● **PROBLEM TO SOLVE**:
Retype each of the records below exactly, leaving the pictures out.
[[ DATA, beginning ]]
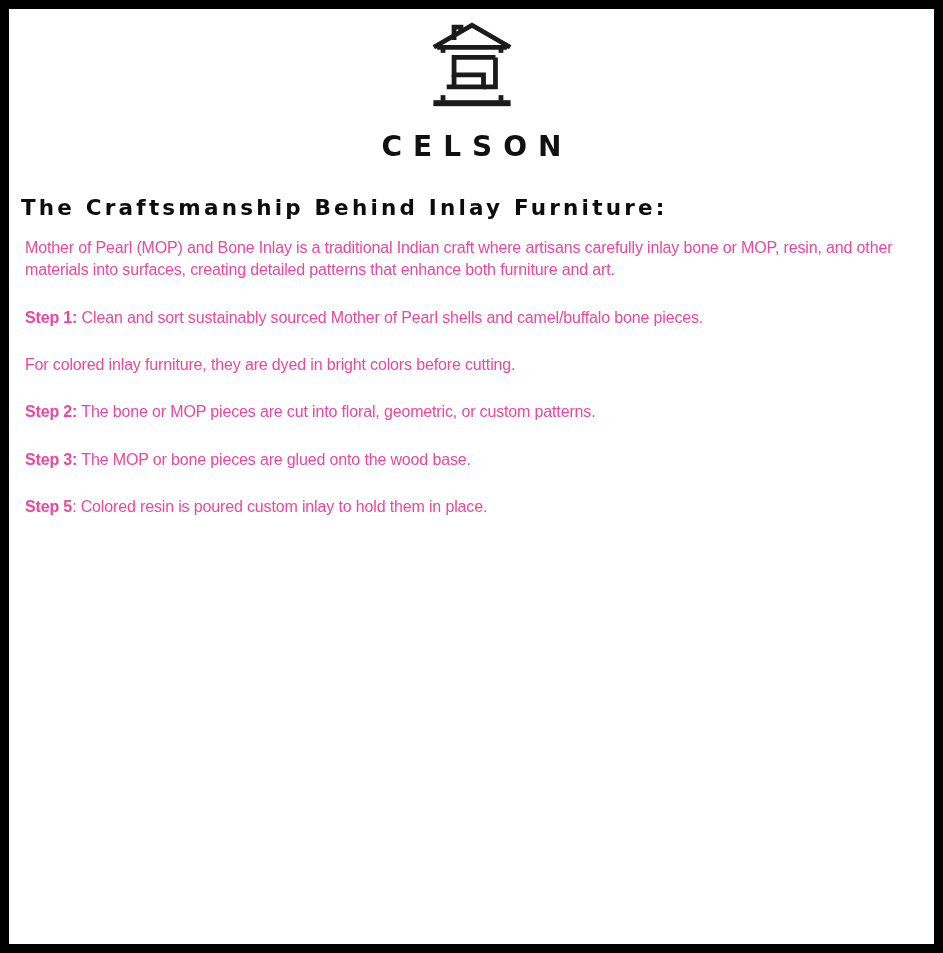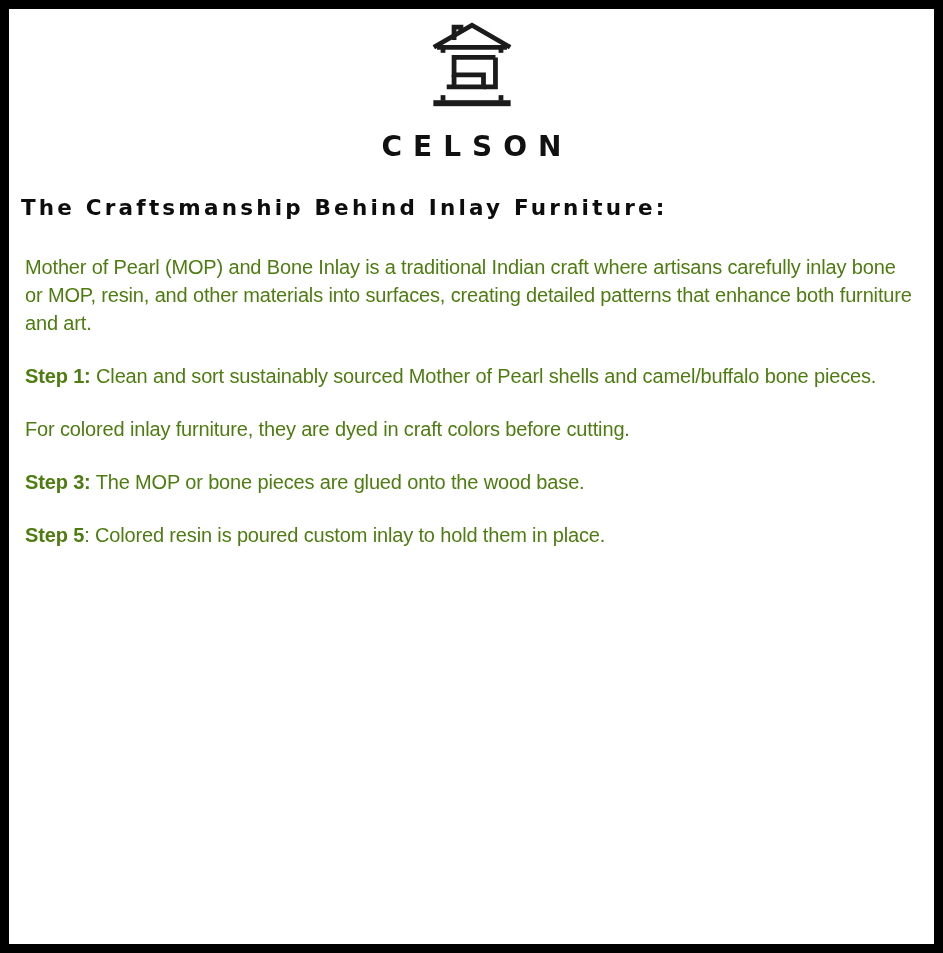--- a/index.html
+++ b/index.html
@@ -72,11 +72,11 @@
     width: 890px;
   }
   .para {
-    margin: 16px 0 25px 0;
+    margin: 0 0 25px 0;
     font-family: "Liberation Sans", sans-serif;
-    font-size: 20px;
+    font-size: 16px;
     line-height: 1.40;
-    color: #4d7c0f;
+    color: #ec4899;
     letter-spacing: -0.15px;
   }
   .para:last-child {

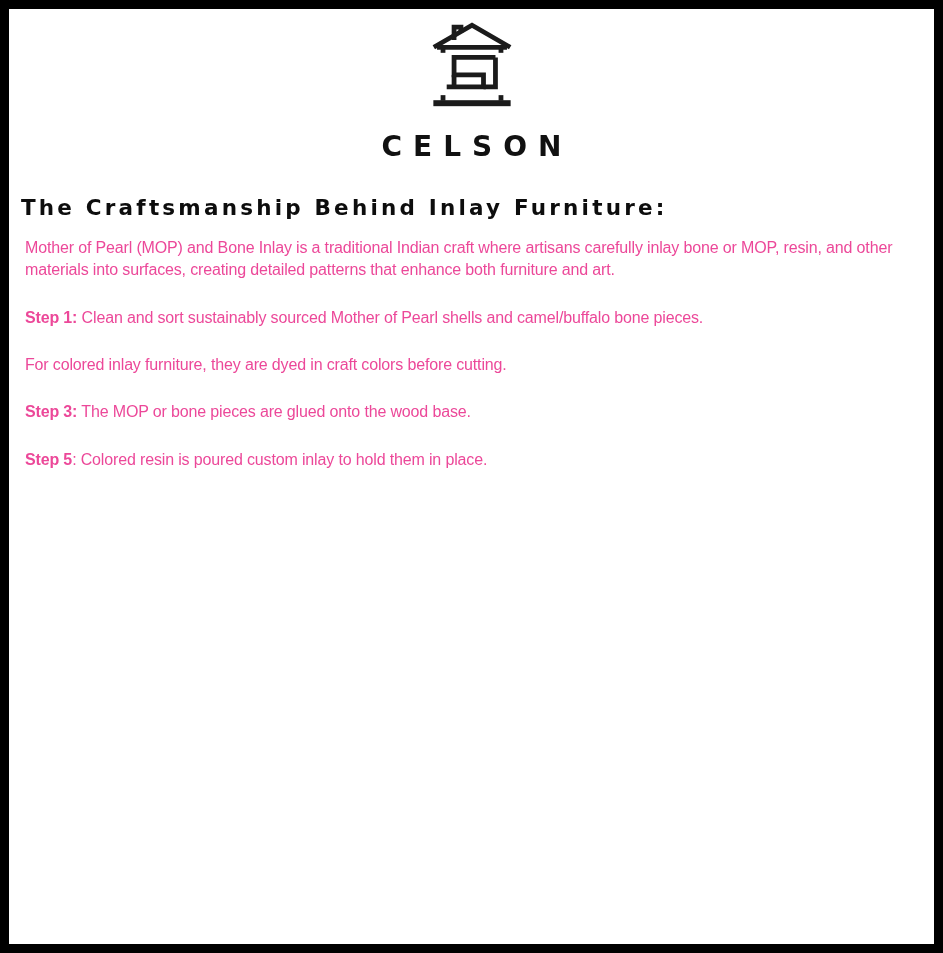--- a/index.html
+++ b/index.html
@@ -128,7 +128,7 @@
         <span class="lead">Step 1:</span><span> Clean and sort sustainably sourced Mother of Pearl shells and camel/buffalo bone pieces.</span>
       </p>
       <p class="para">
-        <span class="lead"></span><span>For colored inlay furniture, they are dyed in craft colors before cutting.</span>
+        <span class="lead"></span><span>For colored inlay furniture, they are dyed in bright colors before cutting.</span>
       </p>
       <p class="para">
         <span class="lead">Step 3:</span><span> The MOP or bone pieces are glued onto the wood base.</span>

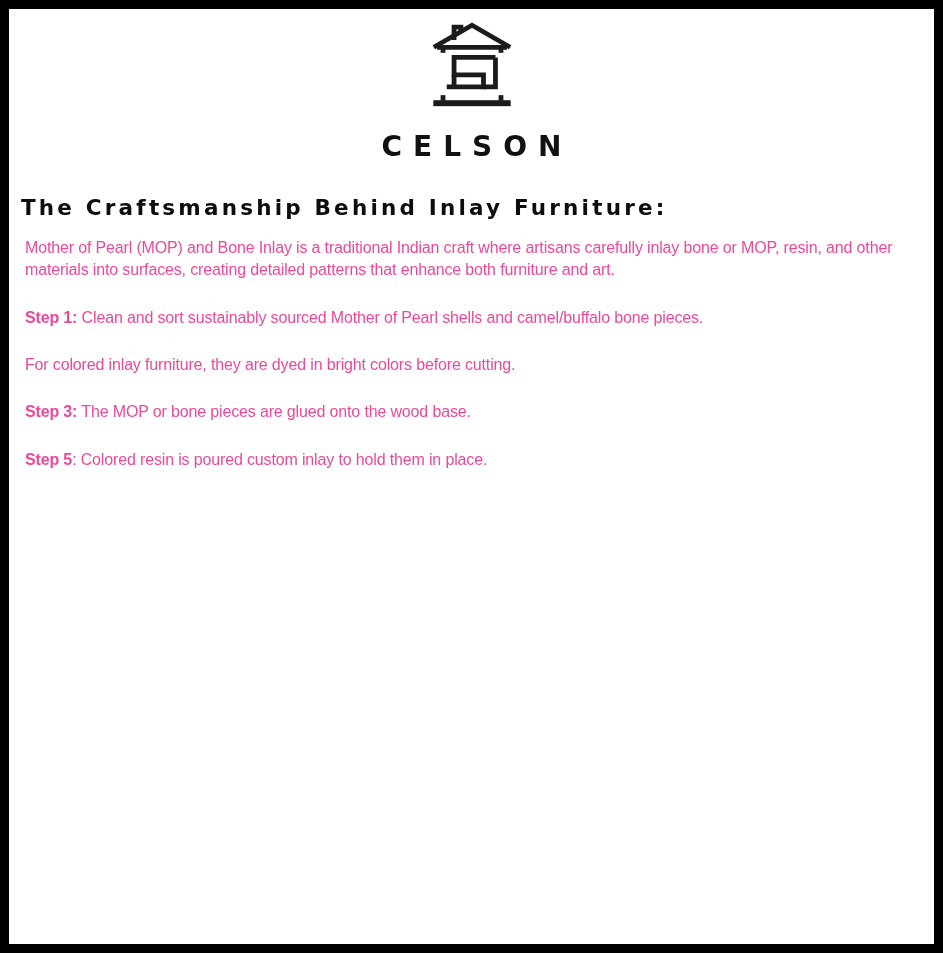--- a/index.html
+++ b/index.html
@@ -131,6 +131,9 @@
         <span class="lead"></span><span>For colored inlay furniture, they are dyed in bright colors before cutting.</span>
       </p>
       <p class="para">
+        <span class="lead">Step 2:</span><span> The bone or MOP pieces are cut into floral, geometric, or custom patterns.</span>
+      </p>
+      <p class="para">
         <span class="lead">Step 3:</span><span> The MOP or bone pieces are glued onto the wood base.</span>
       </p>
       <p class="para">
[[ DATA, end ]]
● **ANSWER SECTION**:
--- a/index.html
+++ b/index.html
@@ -72,11 +72,11 @@
     width: 890px;
   }
   .para {
-    margin: 16px 0 25px 0;
+    margin: 0 0 25px 0;
     font-family: "Liberation Sans", sans-serif;
-    font-size: 20px;
+    font-size: 16px;
     line-height: 1.40;
-    color: #4d7c0f;
+    color: #ec4899;
     letter-spacing: -0.15px;
   }
   .para:last-child {

--- a/index.html
+++ b/index.html
@@ -128,7 +128,7 @@
         <span class="lead">Step 1:</span><span> Clean and sort sustainably sourced Mother of Pearl shells and camel/buffalo bone pieces.</span>
       </p>
       <p class="para">
-        <span class="lead"></span><span>For colored inlay furniture, they are dyed in craft colors before cutting.</span>
+        <span class="lead"></span><span>For colored inlay furniture, they are dyed in bright colors before cutting.</span>
       </p>
       <p class="para">
         <span class="lead">Step 3:</span><span> The MOP or bone pieces are glued onto the wood base.</span>

--- a/index.html
+++ b/index.html
@@ -131,6 +131,9 @@
         <span class="lead"></span><span>For colored inlay furniture, they are dyed in bright colors before cutting.</span>
       </p>
       <p class="para">
+        <span class="lead">Step 2:</span><span> The bone or MOP pieces are cut into floral, geometric, or custom patterns.</span>
+      </p>
+      <p class="para">
         <span class="lead">Step 3:</span><span> The MOP or bone pieces are glued onto the wood base.</span>
       </p>
       <p class="para">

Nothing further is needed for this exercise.